Here are a few of their impressions about the UN Tour:

Aubrey Hobby:


“I thoroughly enjoyed the entire tour and loved the experience of getting to see the Council Chambers. In particular, I found the Wall Exhibition on the Universal Declaration of Human Rights especially moving and beautiful. Even though I knew about the UDHR, written in 1948 by a committee headed by Eleanor Roosevelt, and knew several of the articles, it was still moving to see such a beautiful and conspicuous display devoted to them. It was both sad and uplifting to read the articles again, knowing that as a world we have come so far and yet still have so far to go to achieve universal human rights.
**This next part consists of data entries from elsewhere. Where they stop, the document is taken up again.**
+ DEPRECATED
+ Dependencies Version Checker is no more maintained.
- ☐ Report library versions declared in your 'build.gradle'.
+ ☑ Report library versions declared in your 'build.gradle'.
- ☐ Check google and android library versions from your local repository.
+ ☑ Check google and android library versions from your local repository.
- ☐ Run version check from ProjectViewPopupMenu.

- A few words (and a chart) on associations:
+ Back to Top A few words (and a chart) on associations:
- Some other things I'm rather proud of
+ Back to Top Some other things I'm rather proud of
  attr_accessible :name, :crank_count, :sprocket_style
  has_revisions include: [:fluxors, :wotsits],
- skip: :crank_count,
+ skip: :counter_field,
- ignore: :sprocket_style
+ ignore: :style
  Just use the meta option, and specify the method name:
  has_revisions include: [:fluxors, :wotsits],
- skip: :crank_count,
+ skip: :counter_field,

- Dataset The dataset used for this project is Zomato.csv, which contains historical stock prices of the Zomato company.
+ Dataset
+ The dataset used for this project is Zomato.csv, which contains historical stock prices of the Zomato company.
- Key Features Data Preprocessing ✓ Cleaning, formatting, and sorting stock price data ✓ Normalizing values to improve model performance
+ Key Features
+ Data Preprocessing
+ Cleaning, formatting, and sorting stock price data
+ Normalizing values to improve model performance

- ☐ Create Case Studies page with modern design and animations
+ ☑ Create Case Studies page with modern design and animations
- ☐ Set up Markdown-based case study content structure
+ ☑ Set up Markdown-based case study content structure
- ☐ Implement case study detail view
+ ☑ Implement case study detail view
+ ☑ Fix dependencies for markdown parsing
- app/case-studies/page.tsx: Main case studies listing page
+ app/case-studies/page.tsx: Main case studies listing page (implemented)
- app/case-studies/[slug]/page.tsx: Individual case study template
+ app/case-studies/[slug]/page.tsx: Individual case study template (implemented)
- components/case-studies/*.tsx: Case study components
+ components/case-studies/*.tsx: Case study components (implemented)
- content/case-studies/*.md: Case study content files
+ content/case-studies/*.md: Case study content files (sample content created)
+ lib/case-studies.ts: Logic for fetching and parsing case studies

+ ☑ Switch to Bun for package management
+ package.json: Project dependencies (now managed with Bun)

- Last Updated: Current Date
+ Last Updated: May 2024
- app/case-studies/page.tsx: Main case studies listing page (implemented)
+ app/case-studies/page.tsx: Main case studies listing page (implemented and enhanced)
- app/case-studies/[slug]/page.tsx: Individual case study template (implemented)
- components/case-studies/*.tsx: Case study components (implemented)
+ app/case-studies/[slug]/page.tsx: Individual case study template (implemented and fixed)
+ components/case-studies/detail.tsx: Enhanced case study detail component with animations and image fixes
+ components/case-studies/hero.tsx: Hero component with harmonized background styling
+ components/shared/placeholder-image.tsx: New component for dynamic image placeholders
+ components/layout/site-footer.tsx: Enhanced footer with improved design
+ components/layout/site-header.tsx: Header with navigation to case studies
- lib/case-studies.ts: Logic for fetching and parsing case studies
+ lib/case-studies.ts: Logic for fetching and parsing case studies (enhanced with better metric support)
Two articles that seemed particularly relevant to me in today’s political climate were Article 14, about how all people have the right to seek asylum in another country if they are being persecuted in their own, and Article 25, concerning how everyone has the right to an adequate standard of living for themselves and their family ‘including food, clothing, housing and medical care and necessary social services, and the right to security in the event of unemployment, sickness, disability, widowhood, old age or other lack of livelihood in circumstances beyond his control.’ In times when these and other rights expressed in the Declaration are being threatened in various ways, it is our duty to protect and advance the implementation of them instead. There has been an enormous amount of progress towards achieving the goals stated in the Declaration since it was written in 1948, especially in the realms of education, healthcare, and the elimination of discrimination. However there are still so many people denied the rights set forth in the document, such as the right to affordable and quality education and the right to have an adequate standard of living for the health and well-being of themselves and their families, and it just illustrates how much we still need to do.”


Katie Grandelli:


“Our guide took us into a hall of the UN that is dedicated towards disarmament. She categorized all of the weapons in the world into two main categories: conventional and weapons of mass destruction. During her discussion of conventional weapons, she focused on the long-lasting effects of landmines. One would think that something as fairly complex as a landmine would cost hundreds of dollars to make, but the opposite is true: landmines only cost a government $2 or $3 to produce. Because of the cheap cost, there is a huge number of mines that were used in a combat zone yet never detonated. For two nations in particular, Afghanistan and Cambodia, upwards of 70% of their land is uninhabitable because there are many undeployed mines buried in the soil. Children are the main victims as a result of this; they have not learned the difference between a landmine and a toy. Unexploded landmines also make it extremely hard for refugees to return to their homeland since the land is unsafe. Seeing all of the unintentional destruction that can be caused by a government spending $2 made me further recognize the need to find diplomatic solutions to issues instead of immediately turning to violent measures.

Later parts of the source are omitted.